• Task requirements
All of the records below must be reproduced exactly, minus any pictures.

━━ Data for this exercise ━━

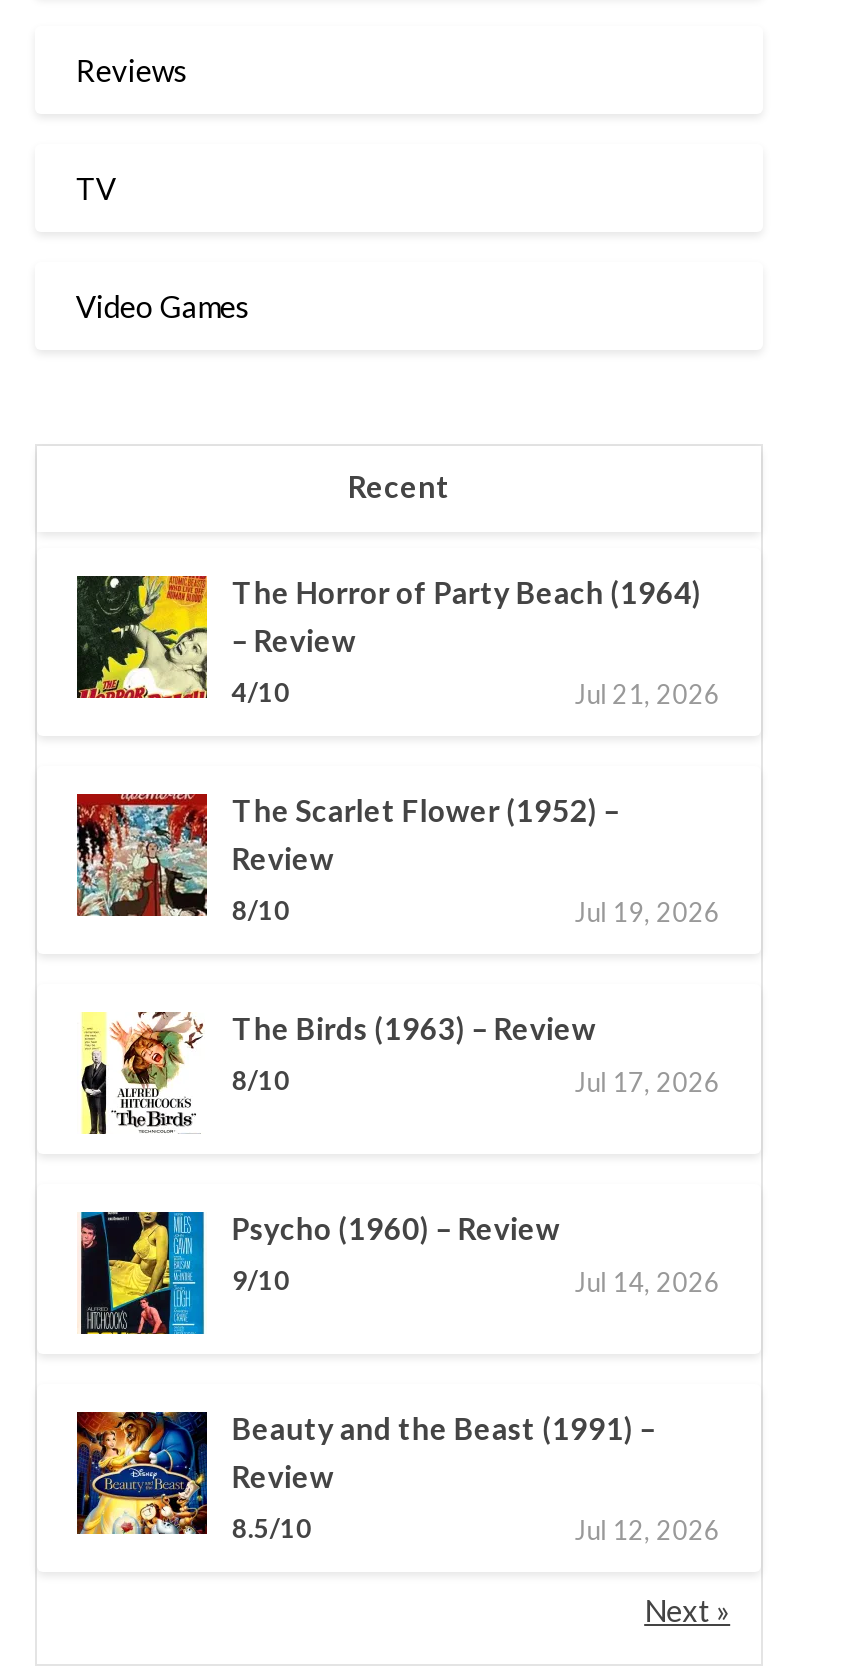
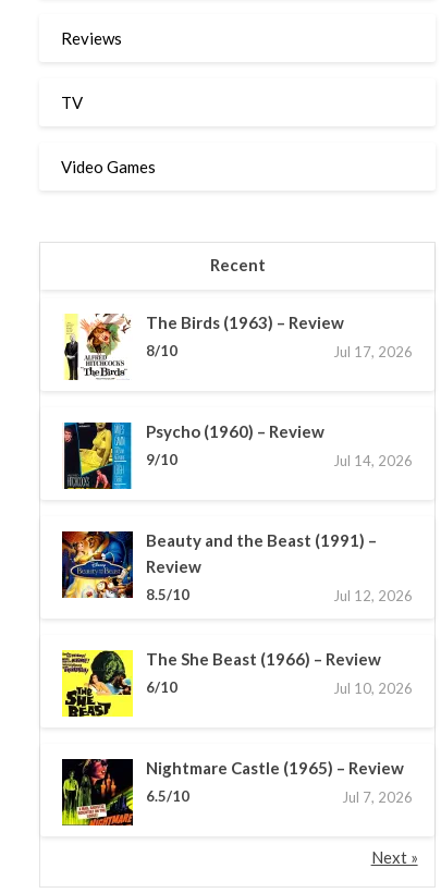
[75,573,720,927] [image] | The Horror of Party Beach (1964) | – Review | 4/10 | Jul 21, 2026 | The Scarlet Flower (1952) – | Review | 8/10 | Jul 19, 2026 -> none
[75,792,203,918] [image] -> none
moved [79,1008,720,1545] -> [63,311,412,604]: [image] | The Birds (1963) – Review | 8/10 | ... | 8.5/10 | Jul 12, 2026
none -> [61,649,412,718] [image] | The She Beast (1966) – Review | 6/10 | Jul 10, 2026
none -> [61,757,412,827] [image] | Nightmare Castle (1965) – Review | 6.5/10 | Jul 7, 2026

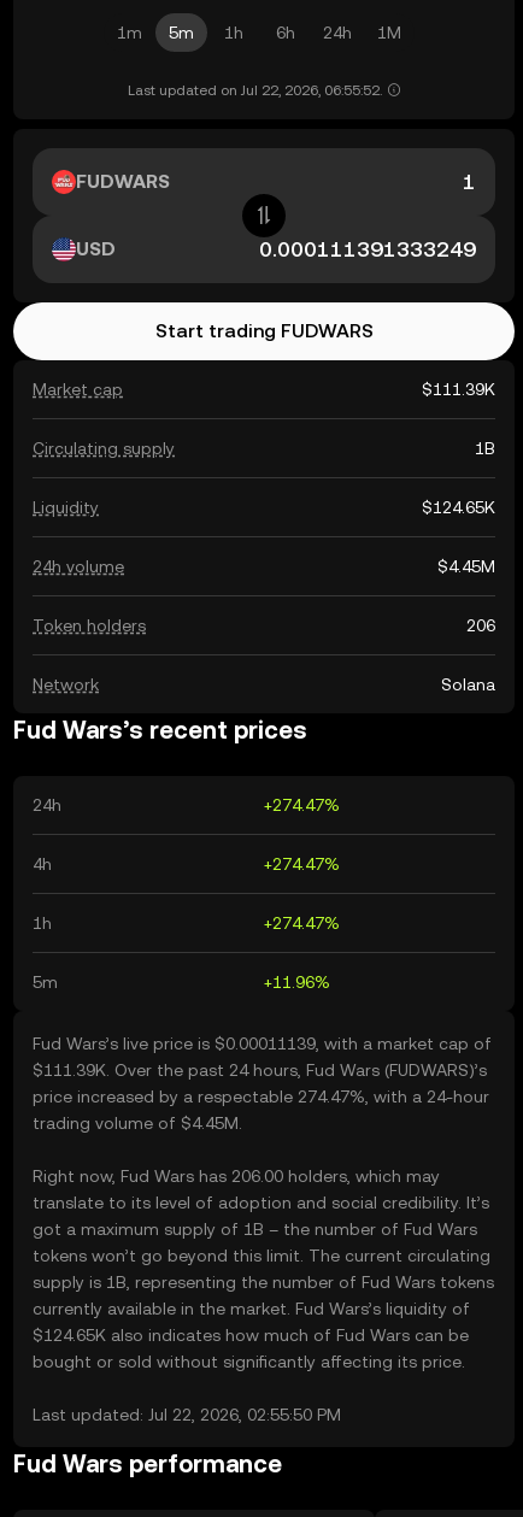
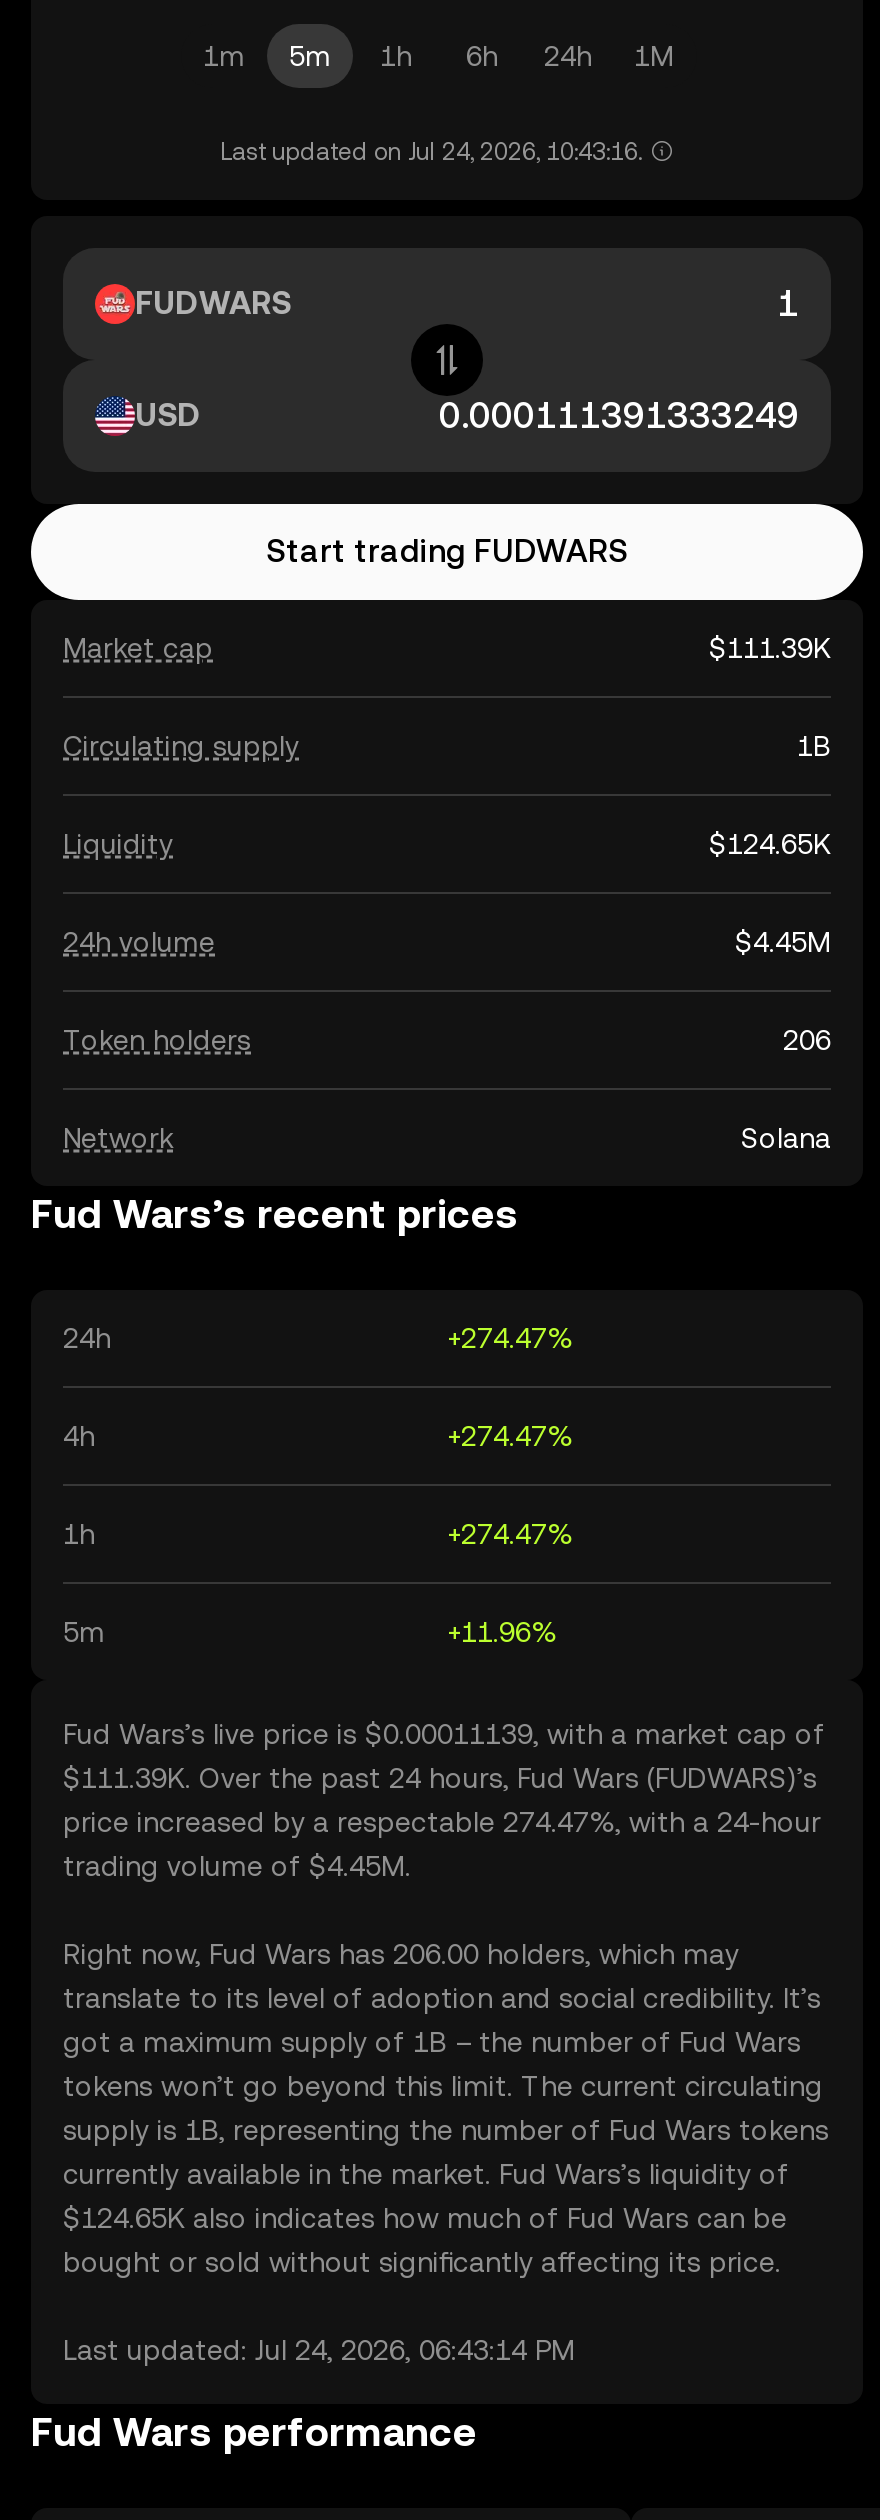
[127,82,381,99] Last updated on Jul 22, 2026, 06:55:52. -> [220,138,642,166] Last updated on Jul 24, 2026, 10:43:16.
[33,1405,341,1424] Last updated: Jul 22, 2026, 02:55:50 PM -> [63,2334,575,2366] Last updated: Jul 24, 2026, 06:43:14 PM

━━━

• Solved exercise
[75,573,720,927] [image] | The Horror of Party Beach (1964) | – Review | 4/10 | Jul 21, 2026 | The Scarlet Flower (1952) – | Review | 8/10 | Jul 19, 2026 -> none
[75,792,203,918] [image] -> none
moved [79,1008,720,1545] -> [63,311,412,604]: [image] | The Birds (1963) – Review | 8/10 | ... | 8.5/10 | Jul 12, 2026
none -> [61,649,412,718] [image] | The She Beast (1966) – Review | 6/10 | Jul 10, 2026
none -> [61,757,412,827] [image] | Nightmare Castle (1965) – Review | 6.5/10 | Jul 7, 2026

[127,82,381,99] Last updated on Jul 22, 2026, 06:55:52. -> [220,138,642,166] Last updated on Jul 24, 2026, 10:43:16.
[33,1405,341,1424] Last updated: Jul 22, 2026, 02:55:50 PM -> [63,2334,575,2366] Last updated: Jul 24, 2026, 06:43:14 PM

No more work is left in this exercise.